Nanay passed away just two weeks into 2023, devastating our family so early into the hope that comes with the new year. Seeing her kiss my 26-year-old mother on the cheek was both heartwarming and heart-wrenching.

The third video greeted me with the scene of my dad in a white tank top staring at his bed covered by his barong Tagalog ensemble. It immediately cuts and shows my father on a stairwell of his old house with both of his parents beside him — my grandparents, alive and well.

Both Lolo and Lola died long ago that I have a hard time remembering when. The vision of them walking my father out of their ancestral home was disorienting, especially seeing my grandfather, who died when I was too young to grasp what death really was.

I understand, physically miles away from my mother, that this was a bittersweet accomplishment. While she was successful in restoring her and my father’s wedding video just in time for their wedding anniversary, it remained an emotional affair as she consequently restored what were once personal and forgotten memories of her mom and my father’s parents.

Seeing the restoration of that dusty, 28-year-old VHS tape of my parents’ wedding, I was not only able to see the love between them that would later blossom into my brothers and me but see the dead live on.

It made me recognize the importance of preserving pieces of one’s family history, such as in the form of a grimy VHS tape that may look unremarkable and costly to restore.
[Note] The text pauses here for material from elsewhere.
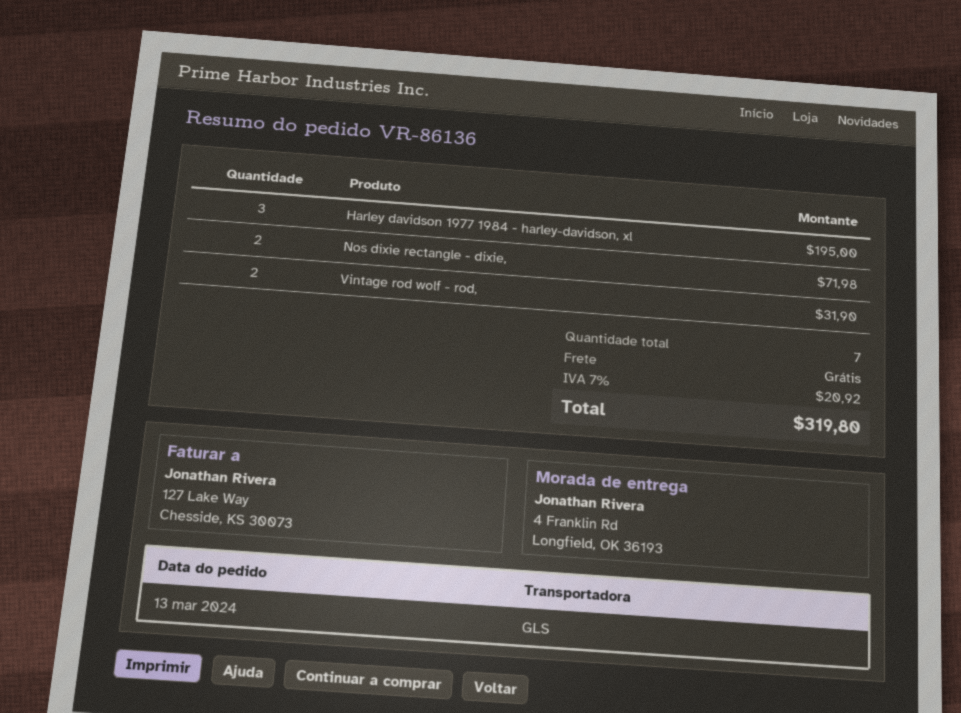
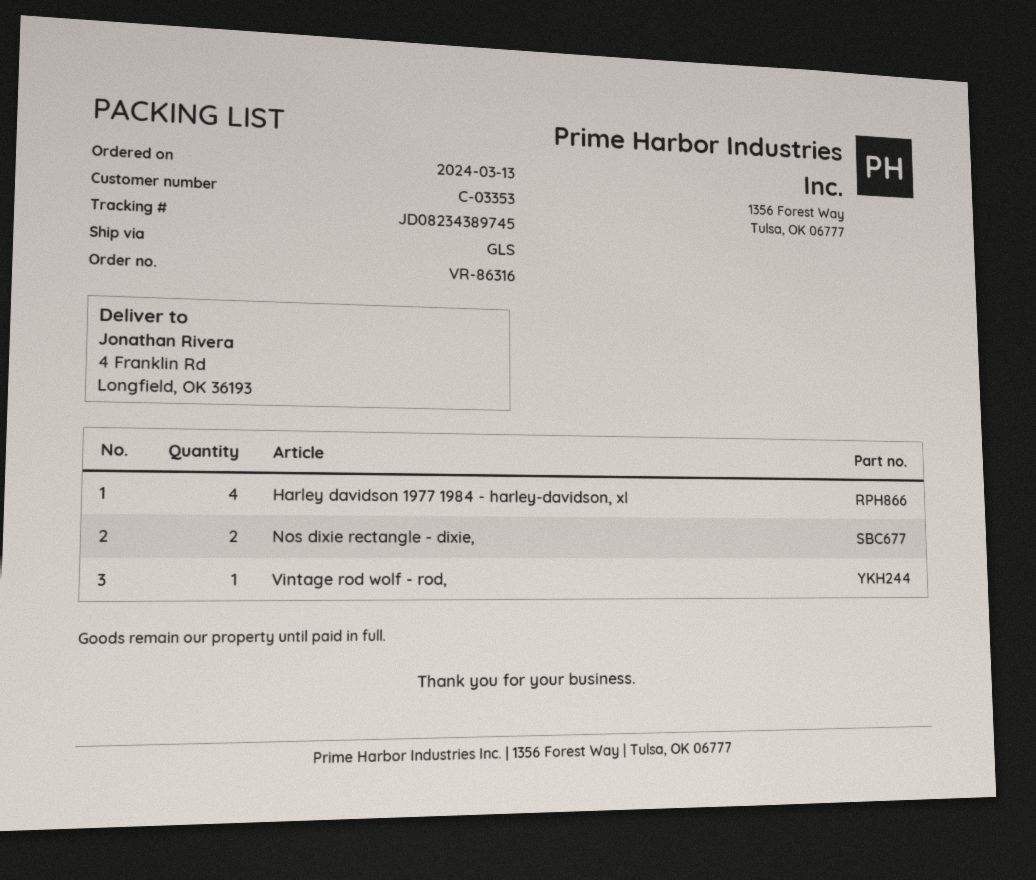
order number: VR-86136 -> VR-86316
Harley davidson 1977 1984 - harley-davidson, xl: 3 -> 4
Vintage rod wolf - rod,: 2 -> 1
Some old junk lying around in our houses, buried and forgotten, could contain treasured memories of a moment we once lived, with people that left us already.
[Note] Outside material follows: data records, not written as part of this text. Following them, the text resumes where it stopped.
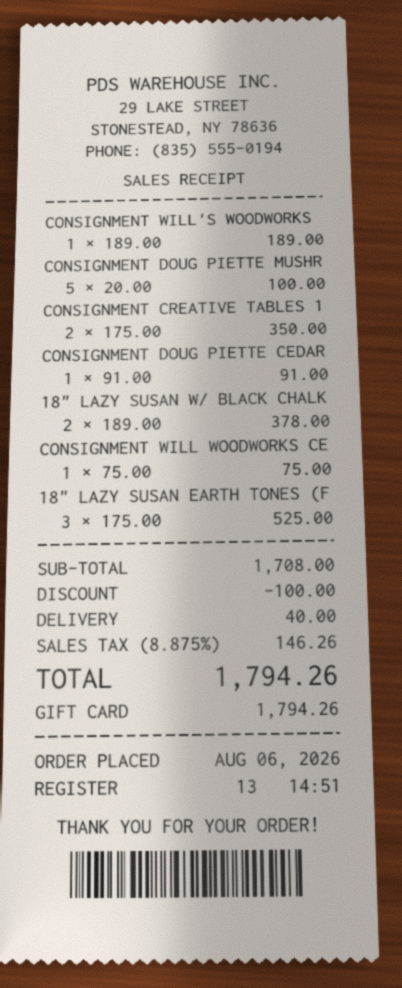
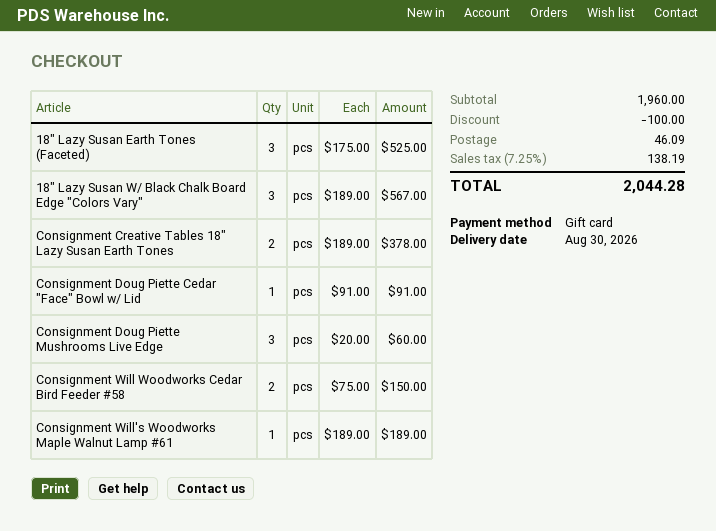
CONSIGNMENT DOUG PIETTE MUSHR: 5 x 20.00 = 100.00 -> 3 x 20.00 = 60.00
CONSIGNMENT CREATIVE TABLES 1: 2 x 175.00 = 350.00 -> 2 x 189.00 = 378.00
18" LAZY SUSAN W/ BLACK CHALK: 2 x 189.00 = 378.00 -> 3 x 189.00 = 567.00
CONSIGNMENT WILL WOODWORKS CE: 1 x 75.00 = 75.00 -> 2 x 75.00 = 150.00
subtotal: 1708.00 -> 1960.00
shipping: 40.00 -> 46.09
tax: 8.875% = 146.26 -> 7.25% = 138.19
total: 1794.26 -> 2044.28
While some of our loved ones are not with us anymore, they live through memories and are archived in physical objects. In keeping their memories alive, we can be constantly reminded of the people they were, that then influences the person that we become. Not only through pictures and videos can my grandparents be immortalized, but, better yet, they live on through their children, grandchildren, grandchildren’s children, and so on.

The dead lives on.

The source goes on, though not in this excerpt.